In most of your paintings especially in You Can't Please All and Two Men inBanares, the way the figures relate within the image is purposely homosexual…
When I began exhibiting I found myself speaking for a class and a world uncared for. I could not find a mention of it anywhere. The most striking change was that my art became explicitly confessional, and as often as not, including a self-portrayal - sometimes approaching life-size. I have been engaging in a constant dialogue with myself. Putting myself contextually with the world. Both in my paintings and my fiction I am concerned by the immediacy of the impact they have on the audience.
I have always wondered how you chose between watercolours and oil. Does the theme you work on play a part in deciding that or is it serendipitous?

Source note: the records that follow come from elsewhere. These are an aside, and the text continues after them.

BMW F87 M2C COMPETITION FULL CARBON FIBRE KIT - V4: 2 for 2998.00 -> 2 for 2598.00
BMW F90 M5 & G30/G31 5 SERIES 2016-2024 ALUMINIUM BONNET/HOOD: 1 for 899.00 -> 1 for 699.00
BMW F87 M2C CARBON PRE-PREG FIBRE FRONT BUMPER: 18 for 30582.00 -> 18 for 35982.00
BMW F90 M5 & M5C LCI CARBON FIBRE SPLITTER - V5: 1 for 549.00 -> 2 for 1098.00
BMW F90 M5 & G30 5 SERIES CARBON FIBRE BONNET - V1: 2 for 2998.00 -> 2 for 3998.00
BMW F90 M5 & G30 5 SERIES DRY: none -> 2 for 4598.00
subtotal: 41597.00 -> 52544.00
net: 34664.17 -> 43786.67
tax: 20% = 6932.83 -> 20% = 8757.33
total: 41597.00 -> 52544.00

Sometimes I am driven by the urgency to paint. Then I resort to watercolours because they are done quickly and with speed. Sometimes I deliberately choose watercolours because I know they would come out well if done at great speed. But it is difficult to define my actions or seeking the reasons behind them. Especially after my illness and my operations. I have been choosing my medium according to the energy that I have conserved in me and my ability using that energy to sustain the desired quality in the work I am engaged in.
What about dealing with sexual themesovertly?
My sexual encounters were for much of my life with men of my own age or younger, met by chance, perhaps on a single occasion. It is an episode of this kind that I record in the large canvas. I feel these relationships are compulsive and obsessional. They are gentle and affectionate laden with sympathy.
How have your images dealt with your sexuality?
It is in one way or another, fantasy. With old people, whose sexual capacity has withered, fantasy plays a greater role. But my pleasure in painting has been perverse. The act of painting turned into the act of making love. People termed them vulgar and I was ostracised. The critics and the society hounded me. But vulgarity is my vocabulary to express lovemaking.
Should one distinguish between your literary works and your jocular homosexual takes as in In a Boat?
If you look at the etchings I did for my book and the illustrations that I do for my story then you will see that my approach as before is humorous. It will remain so. I cannot change that.
Which means you will never get angry?
Not anymore. I don't think so. But human nature is unpredictable. Have you ever heard of an angry old man?
**(Timothy Hyman who has written Khakhar's biography gave a perfect explanation: 'The image turns out to be not so easily reducible; it may embody the gift of youth to age but also theartist's own awareness of aging'.)